**RECORDS FOR PROCESSING:**
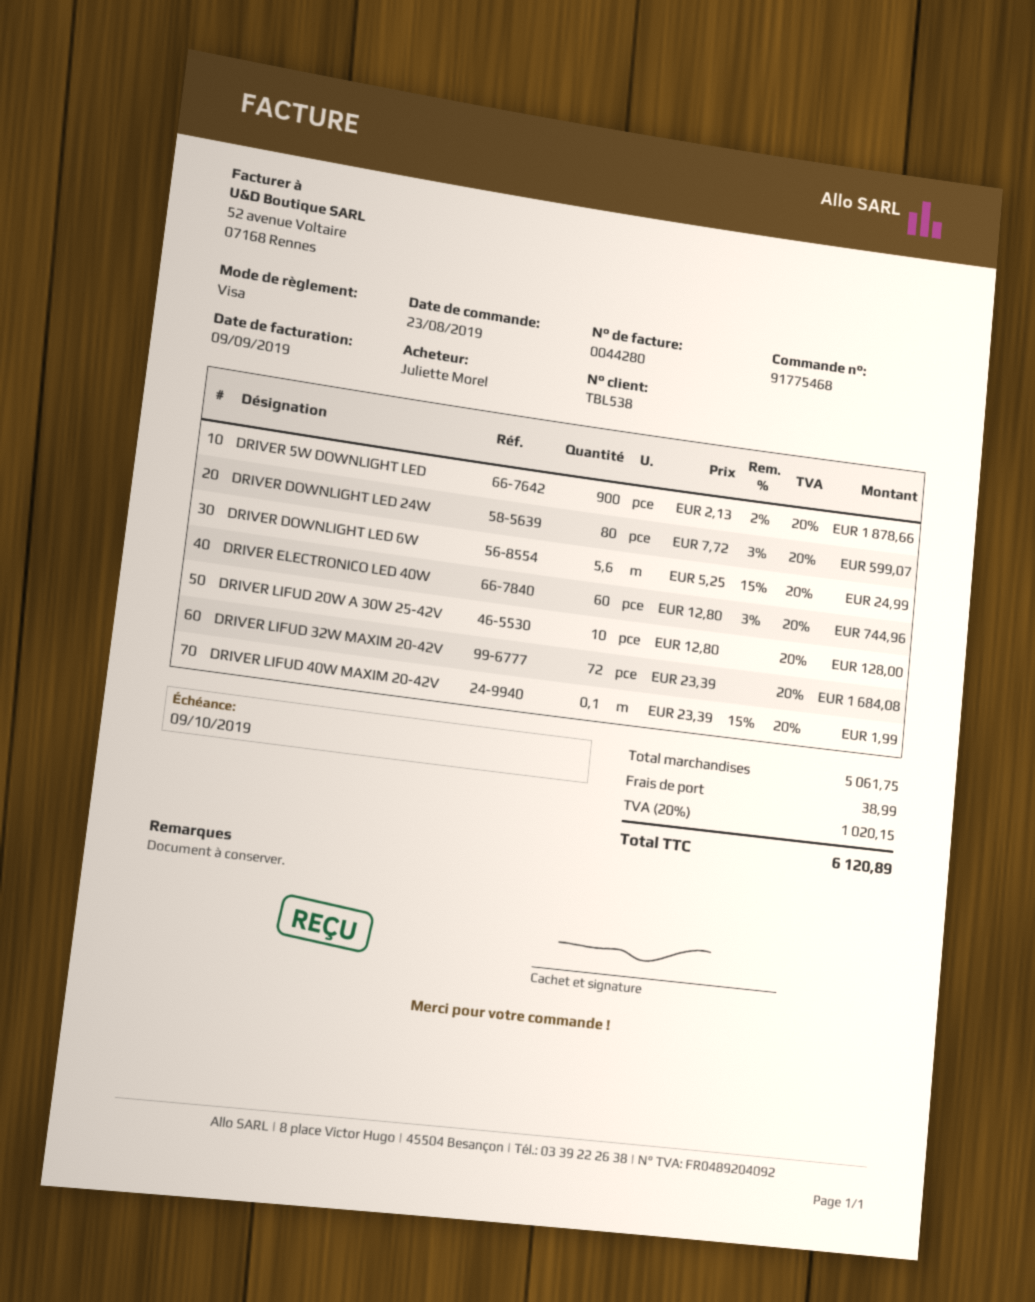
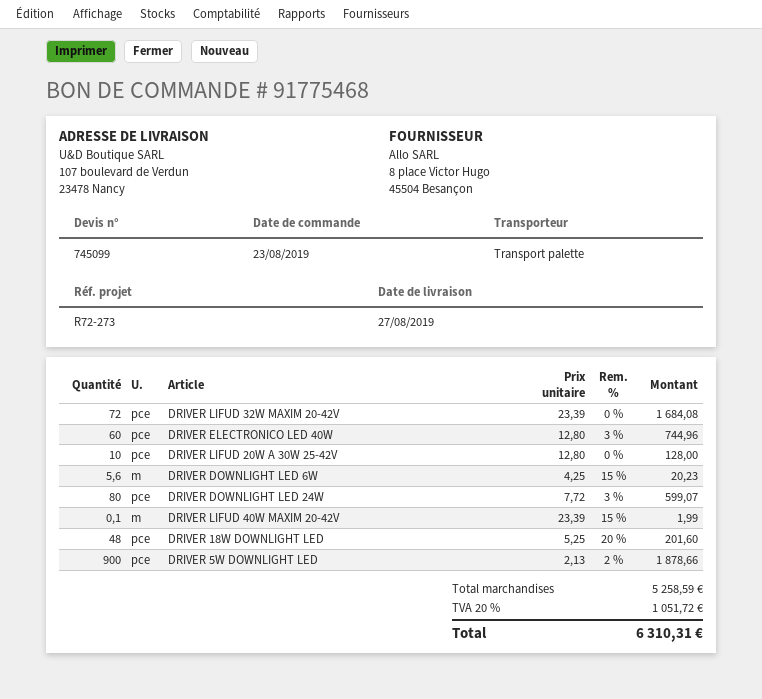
DRIVER DOWNLIGHT LED 6W: 5.6 x 5.25 - 15% = 24.99 -> 5.6 x 4.25 - 15% = 20.23
DRIVER 18W DOWNLIGHT LED: none -> 48 x 5.25 - 20% = 201.60
subtotal: 5061.75 -> 5258.59
shipping: 38.99 -> none
tax: 20% = 1020.15 -> 20% = 1051.72
total: 6120.89 -> 6310.31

**TASK OBJECTIVE:** What is needed is an exact repeat of every entry above, with the pictures left out.

**EXERCISE RESPONSE:**
DRIVER DOWNLIGHT LED 6W: 5.6 x 5.25 - 15% = 24.99 -> 5.6 x 4.25 - 15% = 20.23
DRIVER 18W DOWNLIGHT LED: none -> 48 x 5.25 - 20% = 201.60
subtotal: 5061.75 -> 5258.59
shipping: 38.99 -> none
tax: 20% = 1020.15 -> 20% = 1051.72
total: 6120.89 -> 6310.31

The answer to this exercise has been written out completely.